-------- Data records --------
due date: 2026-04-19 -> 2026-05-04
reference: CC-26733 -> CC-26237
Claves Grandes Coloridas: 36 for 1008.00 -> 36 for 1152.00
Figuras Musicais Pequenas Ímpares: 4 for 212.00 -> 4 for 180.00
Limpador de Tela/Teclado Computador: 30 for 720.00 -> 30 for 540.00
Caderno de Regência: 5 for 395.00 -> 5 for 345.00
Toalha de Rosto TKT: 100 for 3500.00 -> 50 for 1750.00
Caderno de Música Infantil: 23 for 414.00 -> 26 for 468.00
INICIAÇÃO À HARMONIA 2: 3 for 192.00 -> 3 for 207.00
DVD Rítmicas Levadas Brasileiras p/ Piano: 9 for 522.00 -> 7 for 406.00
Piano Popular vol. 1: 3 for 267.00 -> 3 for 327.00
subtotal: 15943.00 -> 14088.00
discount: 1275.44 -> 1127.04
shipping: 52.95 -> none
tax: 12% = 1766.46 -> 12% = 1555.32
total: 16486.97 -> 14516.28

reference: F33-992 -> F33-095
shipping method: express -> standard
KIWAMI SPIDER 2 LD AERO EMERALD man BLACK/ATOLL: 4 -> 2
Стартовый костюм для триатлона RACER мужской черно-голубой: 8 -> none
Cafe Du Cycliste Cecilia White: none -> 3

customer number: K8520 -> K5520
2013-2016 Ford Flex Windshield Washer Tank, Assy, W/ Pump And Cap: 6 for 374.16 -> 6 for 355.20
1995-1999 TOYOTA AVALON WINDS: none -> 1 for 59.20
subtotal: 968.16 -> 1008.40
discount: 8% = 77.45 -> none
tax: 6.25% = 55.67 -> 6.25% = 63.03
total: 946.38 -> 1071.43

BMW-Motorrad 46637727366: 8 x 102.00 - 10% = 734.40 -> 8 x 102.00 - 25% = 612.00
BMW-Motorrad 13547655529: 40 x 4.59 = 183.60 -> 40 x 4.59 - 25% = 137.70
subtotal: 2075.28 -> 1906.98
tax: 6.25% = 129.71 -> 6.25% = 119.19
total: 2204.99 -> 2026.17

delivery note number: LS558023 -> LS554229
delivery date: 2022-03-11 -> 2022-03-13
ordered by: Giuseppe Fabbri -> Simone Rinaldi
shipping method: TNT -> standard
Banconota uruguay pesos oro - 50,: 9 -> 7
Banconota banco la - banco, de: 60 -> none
--------
■ **Directions for this task**
Go through the listing above and copy each line in which the string "reference" is found.

■ **Output of the exercise**
reference: CC-26733 -> CC-26237
reference: F33-992 -> F33-095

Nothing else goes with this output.